Action item:
Only the pictures are to be left out; please reproduce everything else in the data exactly.

Source material:
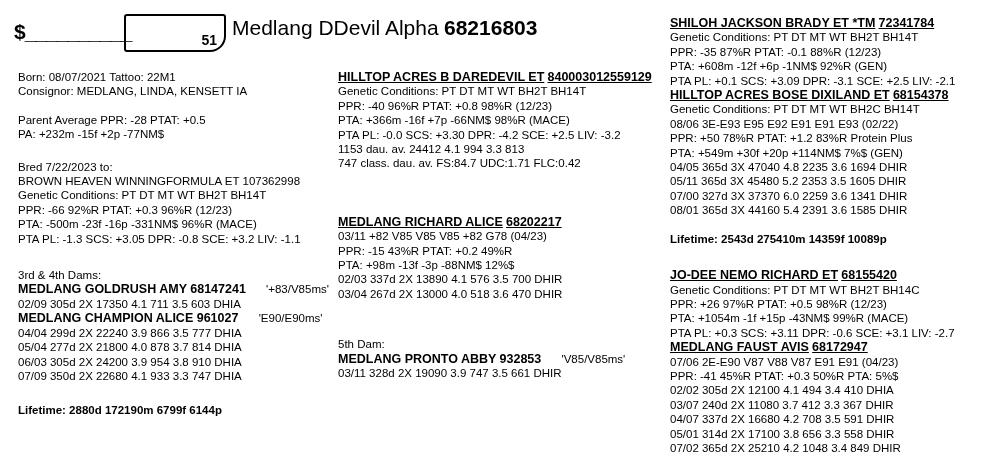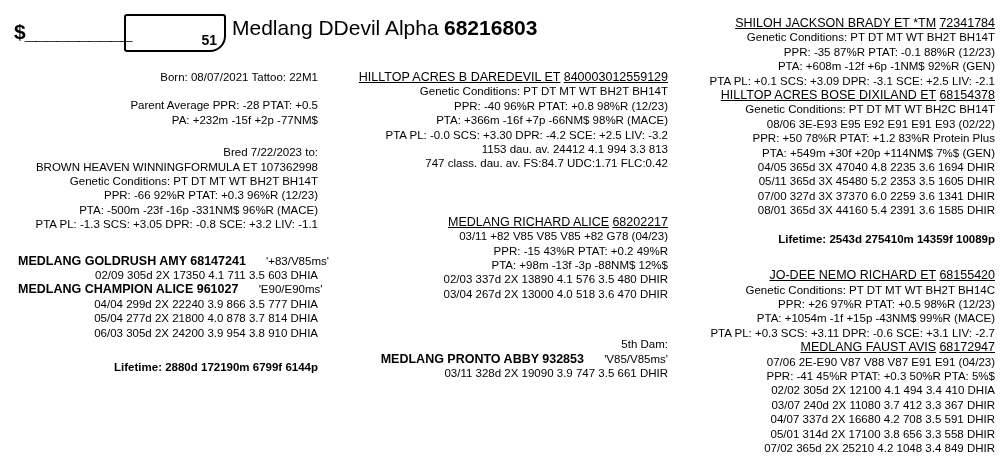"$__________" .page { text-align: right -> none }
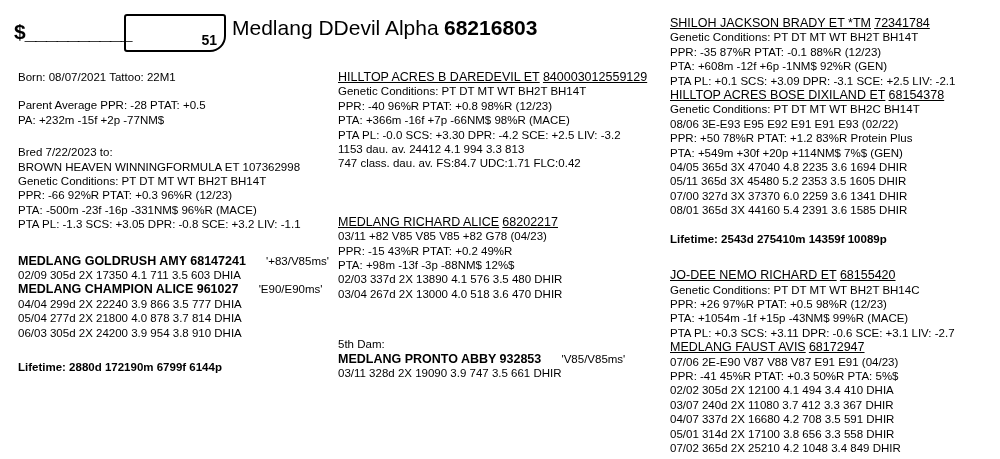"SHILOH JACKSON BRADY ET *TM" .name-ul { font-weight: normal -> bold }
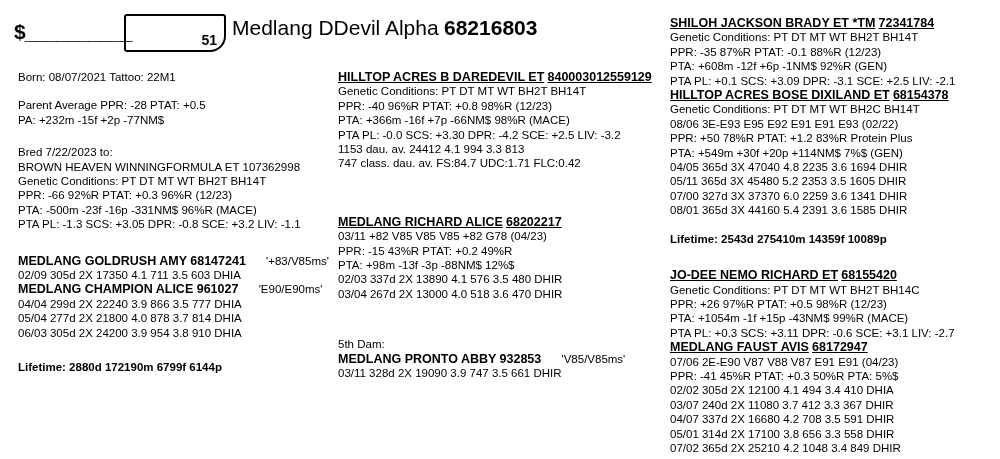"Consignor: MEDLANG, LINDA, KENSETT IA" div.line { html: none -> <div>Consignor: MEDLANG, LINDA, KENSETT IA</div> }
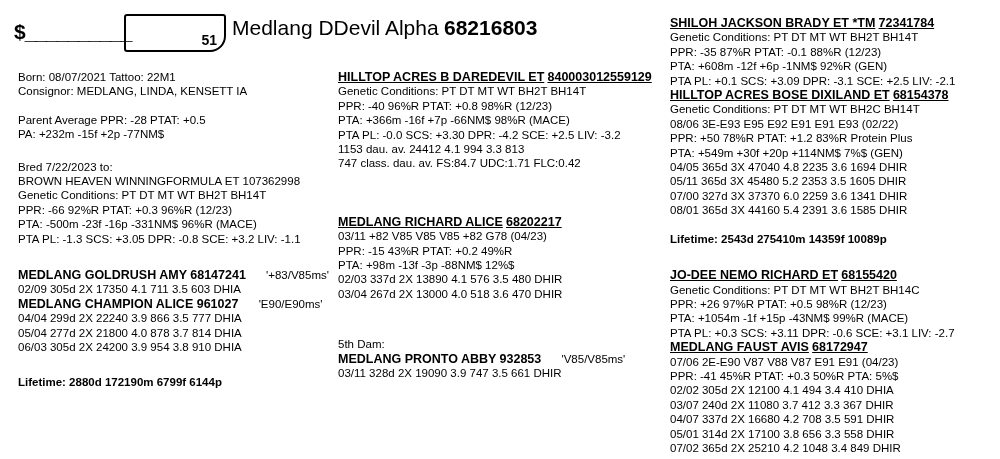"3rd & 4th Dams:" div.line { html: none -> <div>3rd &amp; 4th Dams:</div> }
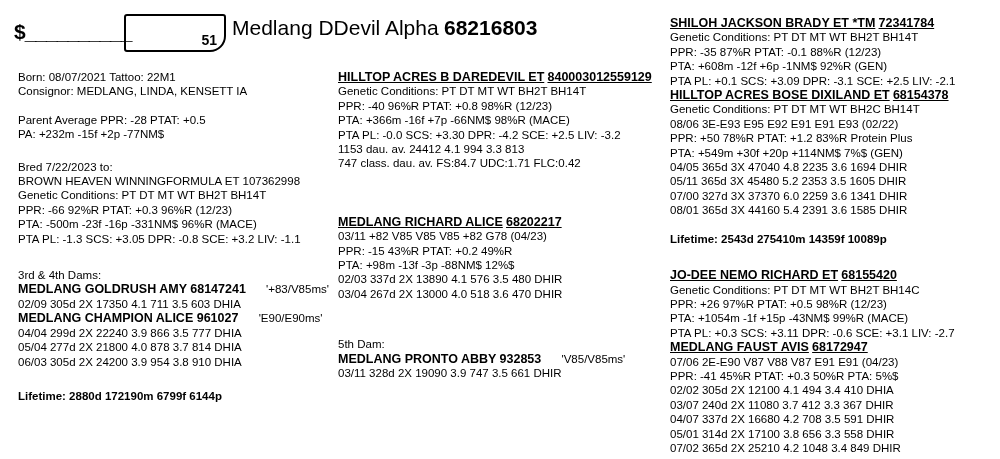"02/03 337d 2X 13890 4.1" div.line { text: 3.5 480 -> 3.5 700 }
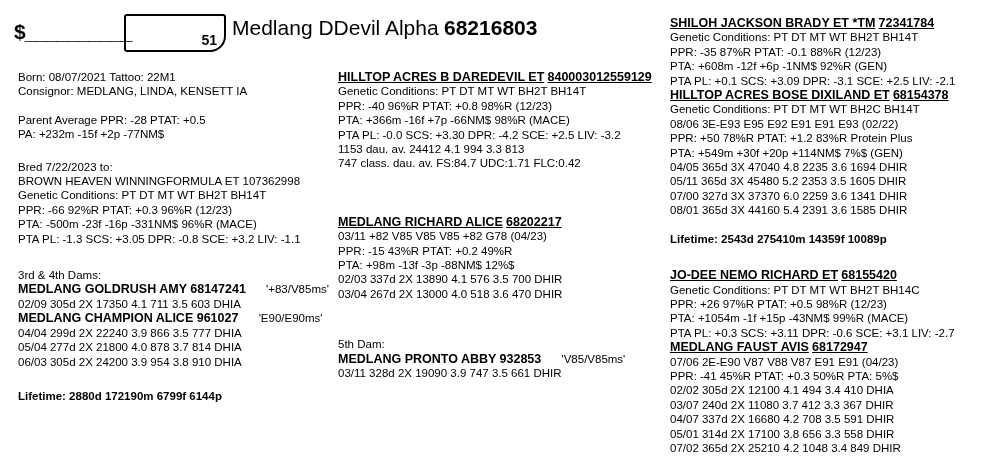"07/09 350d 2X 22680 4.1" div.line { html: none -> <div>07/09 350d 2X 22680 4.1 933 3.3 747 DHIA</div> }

Reply:
"$__________" .page { text-align: right -> none }
"SHILOH JACKSON BRADY ET *TM" .name-ul { font-weight: normal -> bold }
"Consignor: MEDLANG, LINDA, KENSETT IA" div.line { html: none -> <div>Consignor: MEDLANG, LINDA, KENSETT IA</div> }
"3rd & 4th Dams:" div.line { html: none -> <div>3rd &amp; 4th Dams:</div> }
"02/03 337d 2X 13890 4.1" div.line { text: 3.5 480 -> 3.5 700 }
"07/09 350d 2X 22680 4.1" div.line { html: none -> <div>07/09 350d 2X 22680 4.1 933 3.3 747 DHIA</div> }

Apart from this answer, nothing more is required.